Alan assumes a slow nasal drone as if he were talking to, I imagine, his secretary. ‘Helen,’ he says, ‘how old are you?’

  Like a bleating fool I reply obediently, ‘Twenty-six.’

  He smiles loftily and – before I realise what he’s doing – slides a slick paw on to my left buttock and squeezes. ‘When people of our age get together, I’m sure you know for what purpose,’ he leers, as I furiously knock away his hand. A frizz-haired groper and patronising to boot!

  ‘I’m sorry,’ I say in a sweetly vicious lilt, ‘I don’t think I will give you my phone number. But’ – consolingly – ‘thanks for trying.’ Then I angrily elbow my way through the U-Bar’s brightly attired clientele – heaven knows where Tina got to – and leg it to the tube.

  Even the train journey is incensing. I don’t mind the hordes of raucous, rowdy, shouty, drunken louts – after all, any other Friday night they’re me and Tina. It’s the pair of perniciously canoodling pensioners who sit directly opposite me holding hands and smiling soppily who make me want to scream and scream, strangle them and smash up the train with a sledgehammer.

  I hate them.

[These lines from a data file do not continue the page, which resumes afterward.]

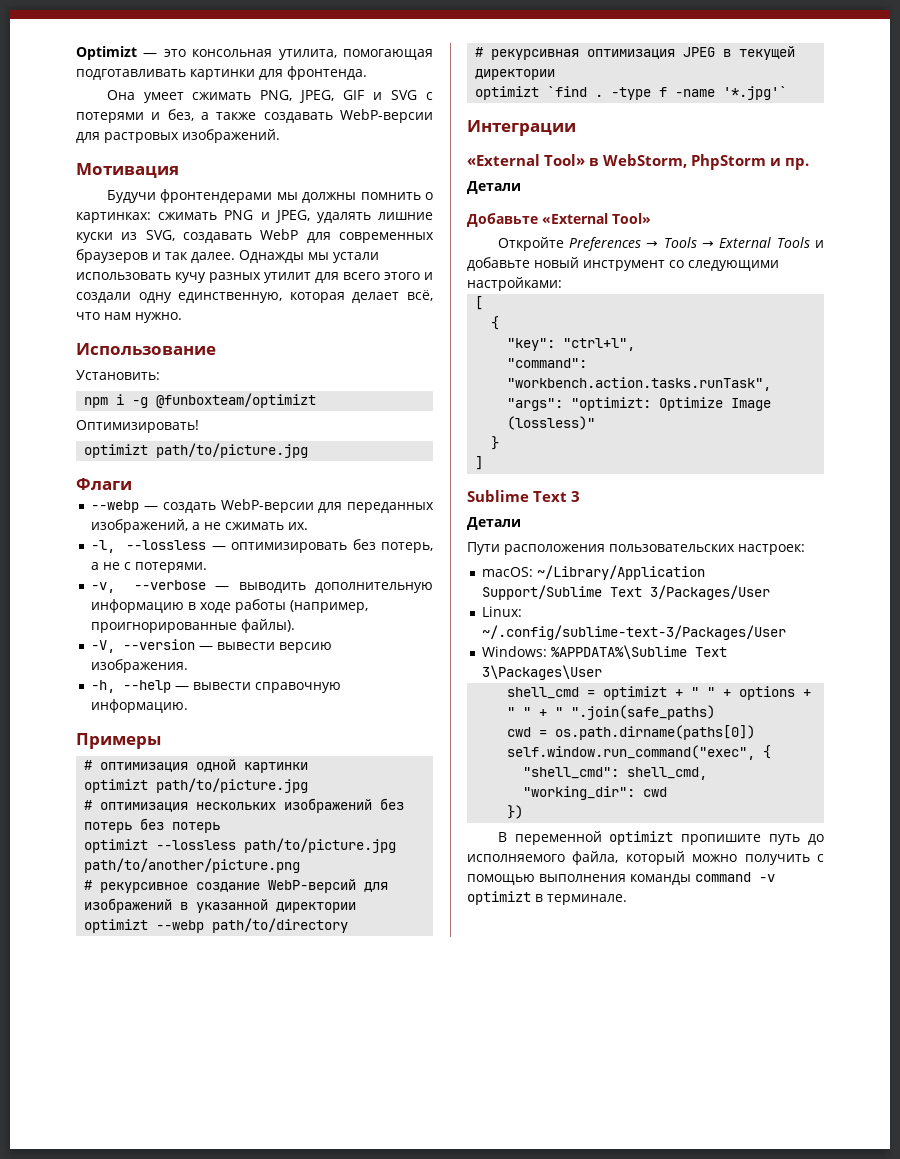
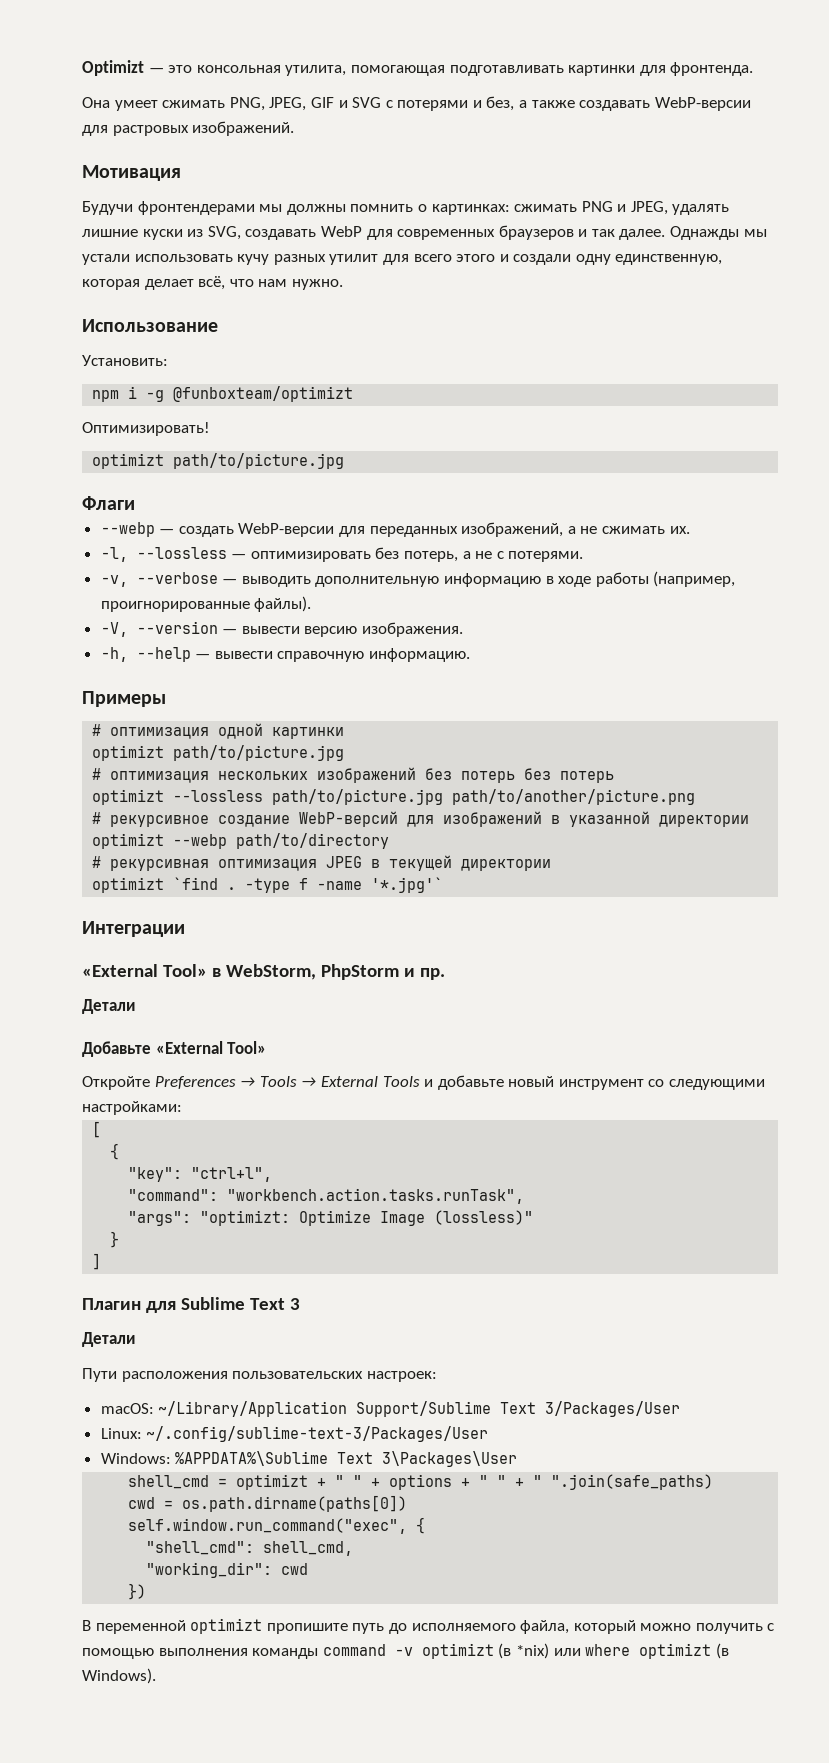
- Sublime Text 3
+ Плагин для Sublime Text 3
- В переменной optimizt пропишите путь до исполняемого файла, который можно получить с помощью выполнения команды command -v optimizt в терминале.
+ В переменной optimizt пропишите путь до исполняемого файла, который можно получить с помощью выполнения команды command -v optimizt (в *nix) или where optimizt (в Windows).

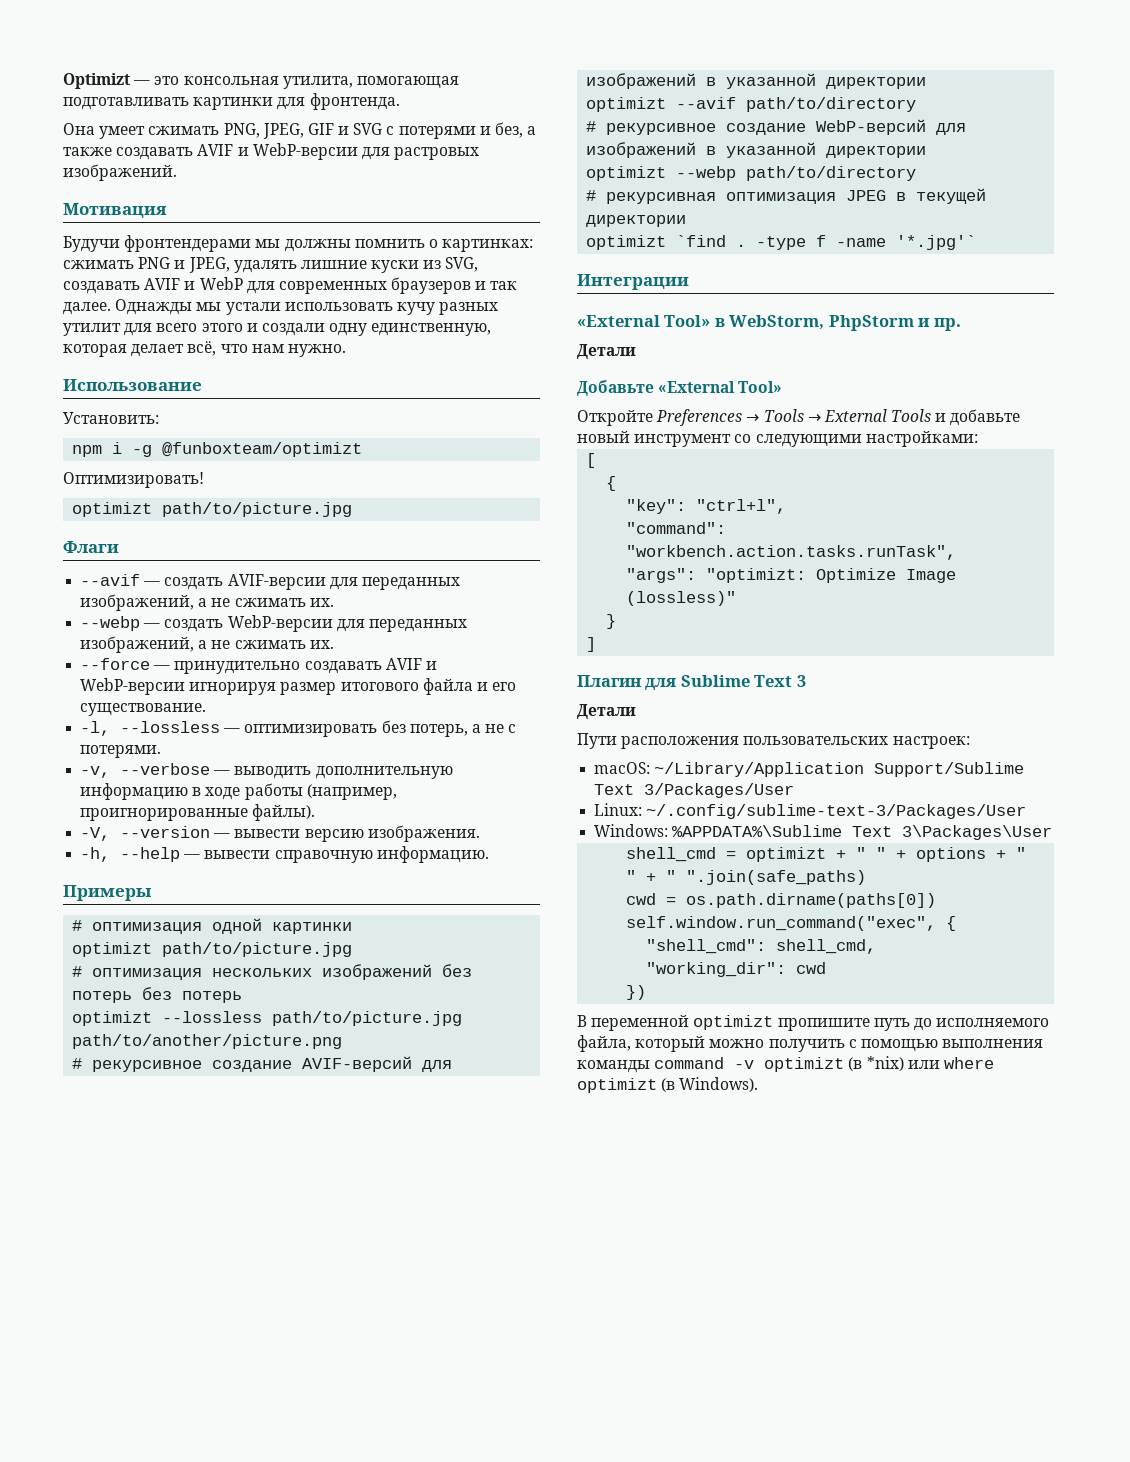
- Она умеет сжимать PNG, JPEG, GIF и SVG с потерями и без, а также создавать WebP-версии для растровых изображений.
+ Она умеет сжимать PNG, JPEG, GIF и SVG с потерями и без, а также создавать AVIF и WebP-версии для растровых изображений.
- Будучи фронтендерами мы должны помнить о картинках: сжимать PNG и JPEG, удалять лишние куски из SVG, создавать WebP для современных браузеров и так далее.
+ Будучи фронтендерами мы должны помнить о картинках: сжимать PNG и JPEG, удалять лишние куски из SVG, создавать AVIF и WebP для современных браузеров и так далее.
+ --avif — создать AVIF-версии для переданных изображений, а не сжимать их.
+ --force — принудительно создавать AVIF и WebP-версии игнорируя размер итогового файла и его существование.
+ # рекурсивное создание AVIF-версий для изображений в указанной директории
+ optimizt --avif path/to/directory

It’s disgusting at their age. Why aren’t you dead, I think. You should be dead. My father’s dead, why aren’t you. By the time the train pulls into Finchley Road tube station I am buzzing with a hatred so vivid I feel physically ill. I stamp home in the dark, daring any mugger, rapist or murderer to attack – just try it, matey, and you’ll wish you hadn’t because I don’t care and by the time I’m finished with you I’ll make you wish you’d never been born.

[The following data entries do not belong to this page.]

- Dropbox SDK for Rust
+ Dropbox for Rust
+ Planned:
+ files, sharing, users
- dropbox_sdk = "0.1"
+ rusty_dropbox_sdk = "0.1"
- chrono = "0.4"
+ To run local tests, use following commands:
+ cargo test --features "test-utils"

  I arrive home, unscathed, ten minutes later. It’s only 10.50. I quietly shut the door, take a deep, slow breath, glide to the kitchen table and, in a stiff robotic movement, sit down. Then I rest my head in my hands and think, ‘Help me, someone, please help me,’ over and over and over. I don’t know what to do. My life is lurching, hurtling, spinning out of control. I’m going mad. ‘Oh God, please help me.’ I think I say this aloud because suddenly Marcus is beside me stroking my hair and saying softly, ‘Hey, Hellie, my all-time favourite girl, what’s up?’ and I say it again, ‘Oh God, someone, please help me’ and burst into tears.

  Ten minutes later, I’m snogging Marcus.

  Chapter 9

  THE LAST TIME I had a leg wax was after reading a feature in Vogue about French women. French women are strangers to the concept of ratty period knickers, have weekly manicures and pedicures, and don’t clear their plates just for the sake of it. I rang Tina in a flap to see what she thought.

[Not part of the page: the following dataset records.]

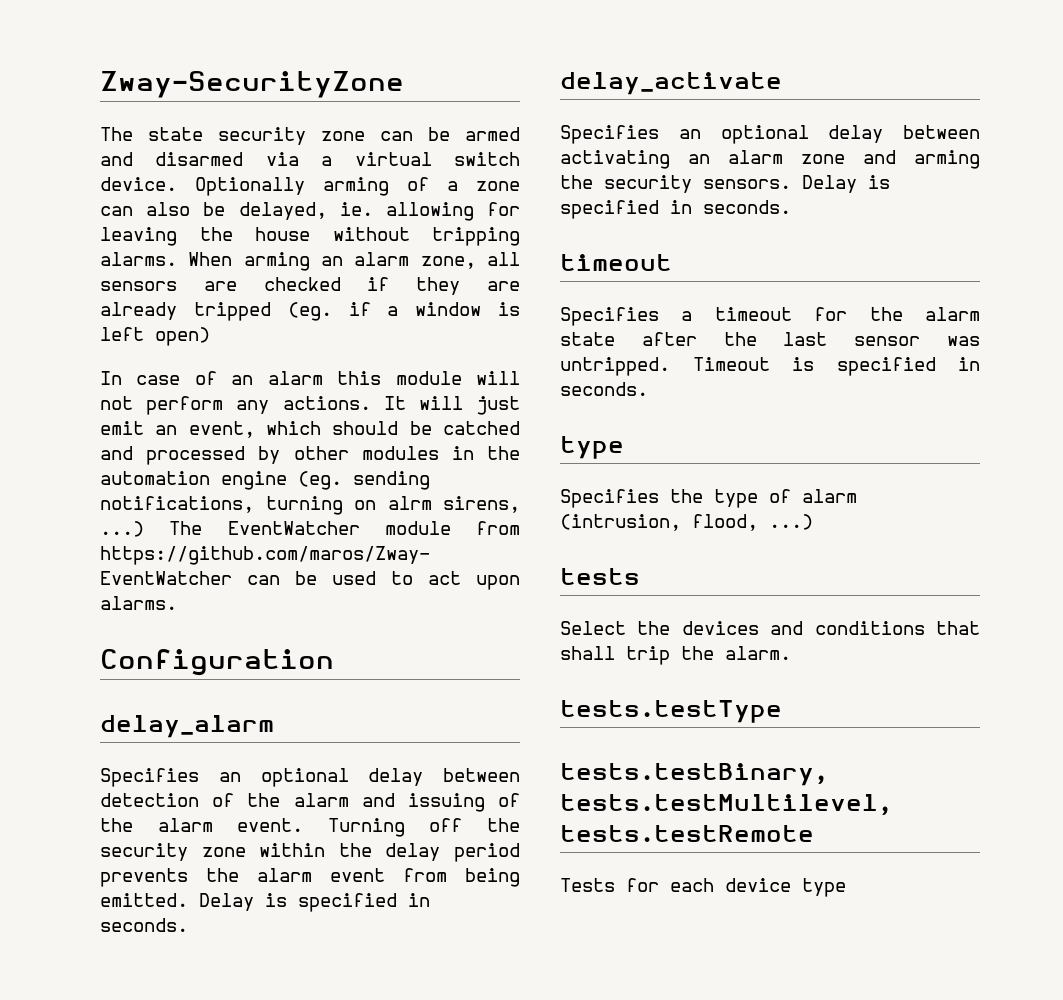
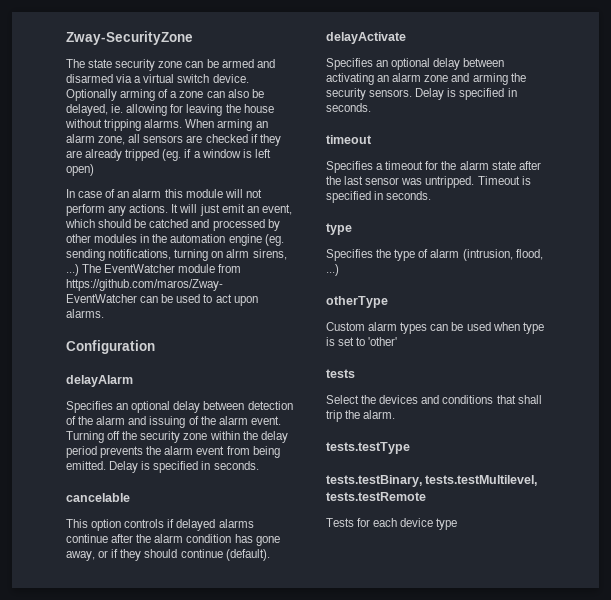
- delay_alarm
+ delayAlarm
- delay_activate
+ cancelable
+ This option controls if delayed alarms continue after the alarm condition has gone away, or if they should continue (default).
+ delayActivate
+ otherType
+ Custom alarm types can be used when type is set to 'other'

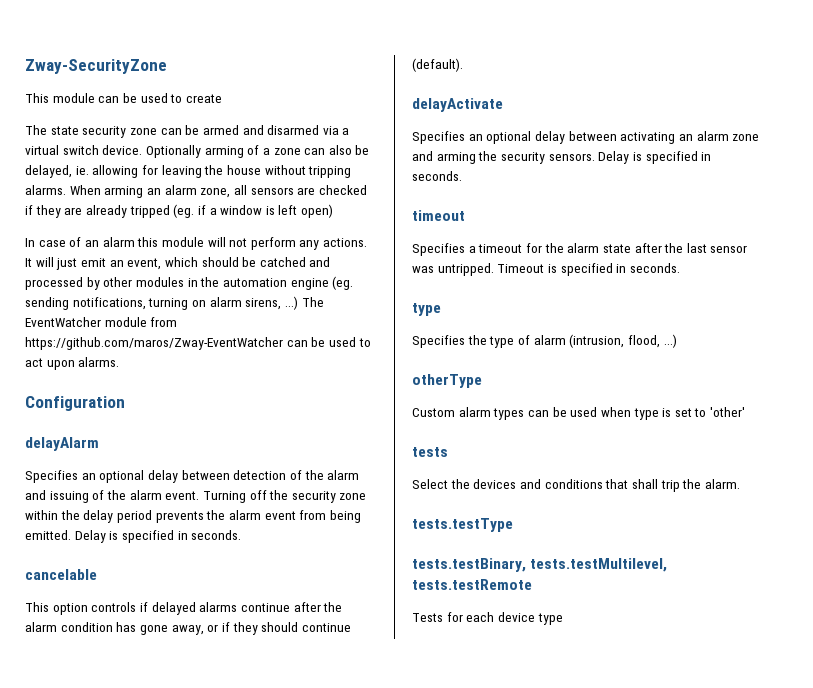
+ This module can be used to create
- It will just emit an event, which should be catched and processed by other modules in the automation engine (eg. sending notifications, turning on alrm sirens, ...)
+ It will just emit an event, which should be catched and processed by other modules in the automation engine (eg. sending notifications, turning on alarm sirens, ...)

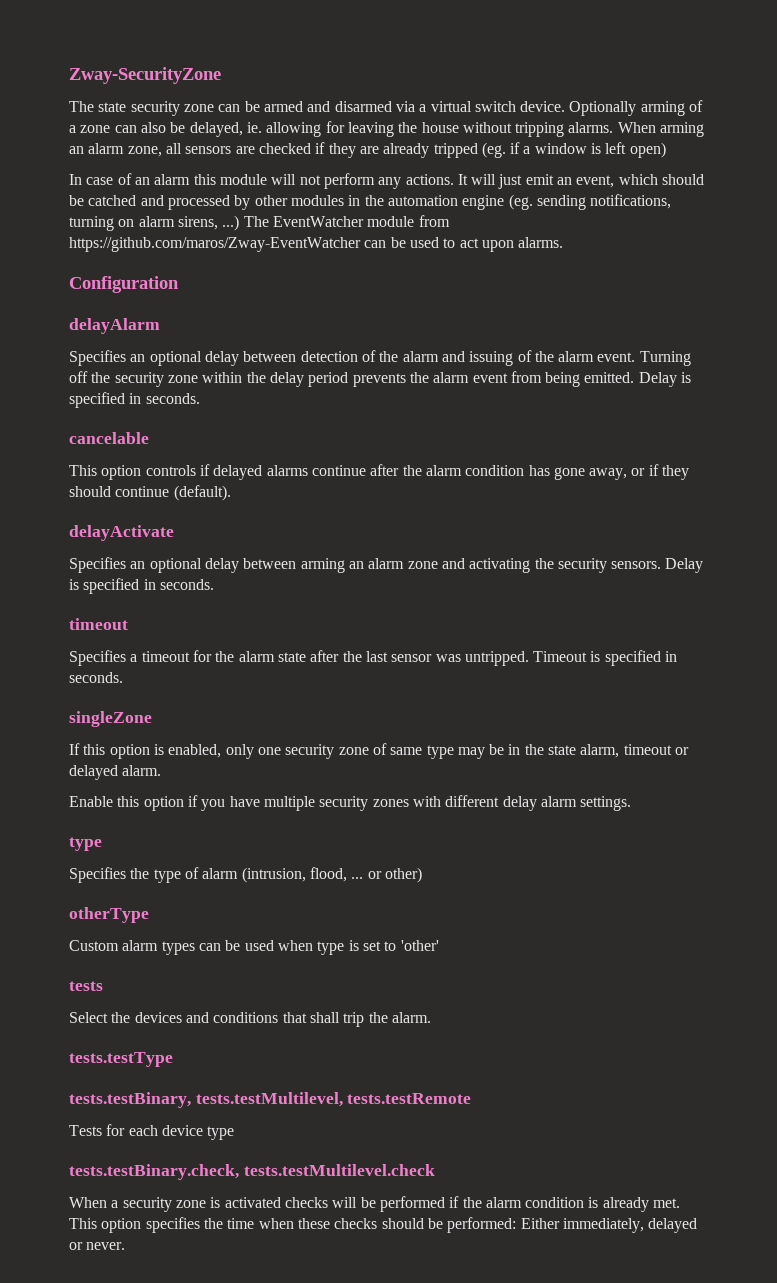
- This module can be used to create
- Specifies an optional delay between activating an alarm zone and arming the security sensors.
+ Specifies an optional delay between arming an alarm zone and activating the security sensors.
+ singleZone
+ If this option is enabled, only one security zone of same type may be in the state alarm, timeout or delayed alarm.
+ Enable this option if you have multiple security zones with different delay alarm settings.
- Specifies the type of alarm (intrusion, flood, ...)
+ Specifies the type of alarm (intrusion, flood, ... or other)
+ tests.testBinary.check, tests.testMultilevel.check
+ When a security zone is activated checks will be performed if the alarm condition is already met. This option specifies the time when these checks should be performed: Either immediately, delayed or never.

  ‘It’s beautifully written,’ she said, ‘and very persuasive, but I think the writer is teasing. It’s funny, and yeah, they are like that, but she is having a laugh.’ At that moment it struck me that Tina dresses, acts, and eats like a slightly unhinged Frenchwoman even if she is from Tooting, so she would say that. I booked an emergency appointment at the hairdresser, the beauty clinic, ran round the block, then zoomed to Waitrose and bought a lettuce, five carrots, a box of tomatoes, two tubs of cottage cheese, a loaf of wholemeal bread, three tins of tuna in brine, four potatoes, and a box of peppermint tea. All of it rotted away in the fridge of course, but at least that week, my legs were bald, my bikini line straggle-free, I had no split ends, and my nails were as buff as Brad Pitt in Thelma and Louise.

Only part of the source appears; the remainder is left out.